┌─ RECORDS FOR THE TASK
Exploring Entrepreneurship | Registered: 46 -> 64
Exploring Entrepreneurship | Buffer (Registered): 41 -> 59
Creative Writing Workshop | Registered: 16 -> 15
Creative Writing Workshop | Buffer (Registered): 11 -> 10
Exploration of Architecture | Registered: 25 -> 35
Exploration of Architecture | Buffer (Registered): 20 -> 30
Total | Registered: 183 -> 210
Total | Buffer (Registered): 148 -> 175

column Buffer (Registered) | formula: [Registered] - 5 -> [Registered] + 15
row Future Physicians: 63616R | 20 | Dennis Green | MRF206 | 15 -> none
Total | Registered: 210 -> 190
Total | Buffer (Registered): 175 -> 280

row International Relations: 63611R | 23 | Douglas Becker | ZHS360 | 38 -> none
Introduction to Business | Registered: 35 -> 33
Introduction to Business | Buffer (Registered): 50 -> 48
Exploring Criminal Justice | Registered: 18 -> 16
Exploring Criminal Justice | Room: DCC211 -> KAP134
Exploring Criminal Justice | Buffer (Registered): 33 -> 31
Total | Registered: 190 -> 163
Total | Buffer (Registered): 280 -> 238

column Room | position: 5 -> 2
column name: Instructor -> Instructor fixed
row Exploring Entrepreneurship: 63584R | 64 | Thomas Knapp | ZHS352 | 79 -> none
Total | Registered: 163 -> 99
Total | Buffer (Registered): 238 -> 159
└─
┌─ RECORDS FOR THE TASK
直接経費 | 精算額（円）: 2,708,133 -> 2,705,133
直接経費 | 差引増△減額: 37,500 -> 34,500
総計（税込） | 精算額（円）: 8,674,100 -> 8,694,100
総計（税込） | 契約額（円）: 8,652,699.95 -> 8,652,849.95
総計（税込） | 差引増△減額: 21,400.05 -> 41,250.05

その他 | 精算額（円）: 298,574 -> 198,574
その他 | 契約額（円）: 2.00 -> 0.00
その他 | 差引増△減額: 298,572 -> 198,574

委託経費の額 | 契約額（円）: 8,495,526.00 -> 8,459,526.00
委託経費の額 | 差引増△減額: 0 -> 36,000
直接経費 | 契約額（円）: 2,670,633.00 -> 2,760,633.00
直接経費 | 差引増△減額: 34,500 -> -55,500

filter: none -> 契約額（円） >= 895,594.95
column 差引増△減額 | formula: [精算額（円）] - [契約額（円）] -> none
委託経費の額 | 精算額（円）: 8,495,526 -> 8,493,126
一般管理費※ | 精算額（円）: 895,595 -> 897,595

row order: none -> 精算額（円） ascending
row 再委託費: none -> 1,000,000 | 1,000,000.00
└─
YOUR ASSIGNMENT: Quote the listing above, but only from the line that shows "Creative Writing Workshop | Buffer" through the line that shows "column name: Instructor -> Instructor fixed".

RESULT OF THIS EXERCISE:
Creative Writing Workshop | Buffer (Registered): 11 -> 10
Exploration of Architecture | Registered: 25 -> 35
Exploration of Architecture | Buffer (Registered): 20 -> 30
Total | Registered: 183 -> 210
Total | Buffer (Registered): 148 -> 175

column Buffer (Registered) | formula: [Registered] - 5 -> [Registered] + 15
row Future Physicians: 63616R | 20 | Dennis Green | MRF206 | 15 -> none
Total | Registered: 210 -> 190
Total | Buffer (Registered): 175 -> 280

row International Relations: 63611R | 23 | Douglas Becker | ZHS360 | 38 -> none
Introduction to Business | Registered: 35 -> 33
Introduction to Business | Buffer (Registered): 50 -> 48
Exploring Criminal Justice | Registered: 18 -> 16
Exploring Criminal Justice | Room: DCC211 -> KAP134
Exploring Criminal Justice | Buffer (Registered): 33 -> 31
Total | Registered: 190 -> 163
Total | Buffer (Registered): 280 -> 238

column Room | position: 5 -> 2
column name: Instructor -> Instructor fixed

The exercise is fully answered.